Behaviour of os.path.join

Andrew Jaffe a.h.jaffe at gmail.com
Wed May 27 11:46:55 EDT 2020


Dear all,

\On 26/05/2020 15:56, BlindAnagram wrote:
> I came across an issue that I am wondering whether I should report as an
> issue.  If I have a directory, say:
> 
>    base='C:\\Documents'
> 
> and I use os.path.join() as follows:
> 
>    join(base, '..\\..\\', 'build', '')
> 
> I obtain as expected from the documentation:
> 
> 'C:\\Documents\\..\\..\\build\\'
> 
> But if I try to make the directory myself (as I tried first):
> 
>    join(base, '..\\..\\', 'build', '\\')
> 
> I obtain:
> 
> 'C:\\'
> 
> The documentation says that an absolute path in the parameter list for
> join will discard all previous parameters but '\\' is not an absoute path!
> 
> Moreover, if I use
> 
>    join(base, '..\\..\\', 'build', os.sep)
> 
> I get the same result.
> 
> This seems to me to be a bug that I should report but to avoid wasting
> developer time I wanted to hear what others feel about this.
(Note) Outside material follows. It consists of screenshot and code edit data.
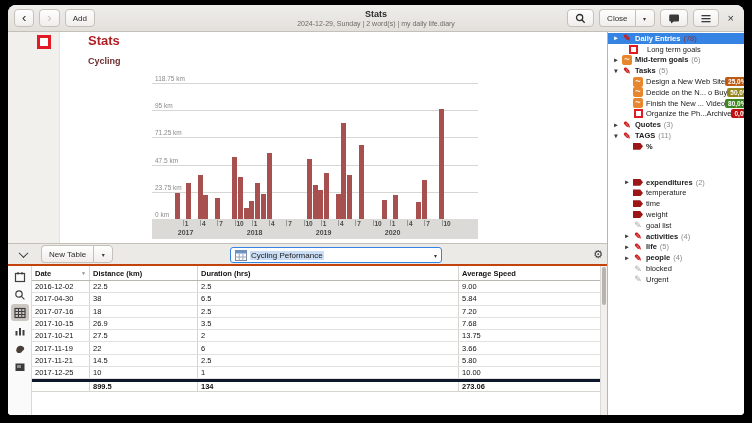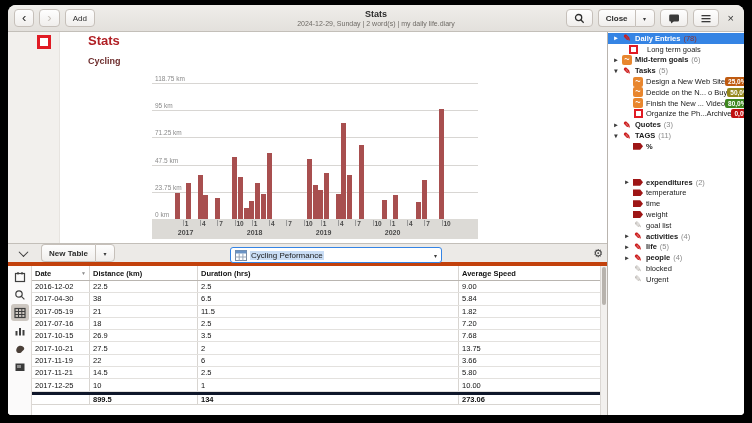"Close" .split .btn:first-child { font-weight: bold -> none }
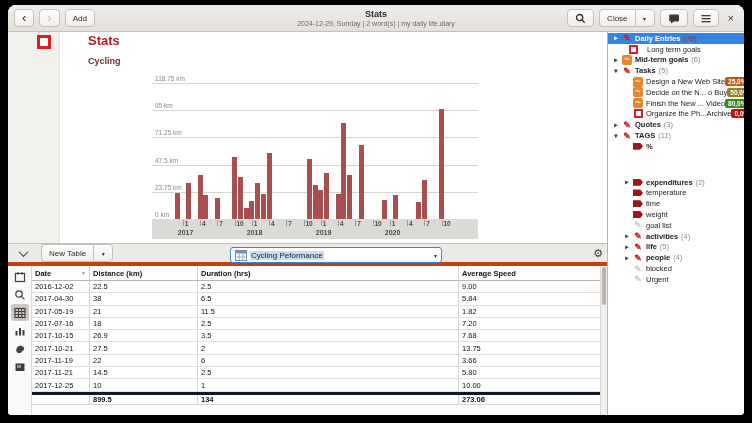"New Table" .tp-toolbar { border-bottom: 4px solid #c2410c -> 2px solid #c2410c }
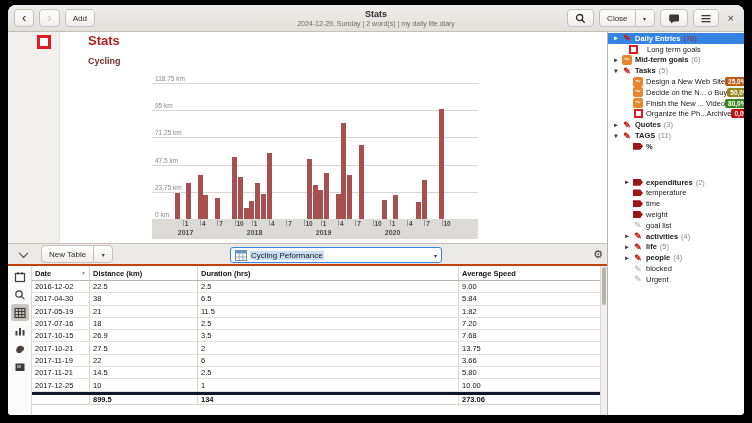"2017-05-19" div.trw { html: <div> <div>2017-05-19</div> <div>21</div> <div>11.5</div> <div>1.82</div> </div> -> none }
Maybe I am being obtuse (and apologies for not quoting any of the 
subsequent voluminous messages in this thread), but I think perhaps 
there is confusion at a somewhat more basic level.

It seems that there is never (rarely?) any reason to explicitly pass a 
string which already contains an explicit separator to `os.path.join` -- 
the whole point of the function is to be os-agnostic.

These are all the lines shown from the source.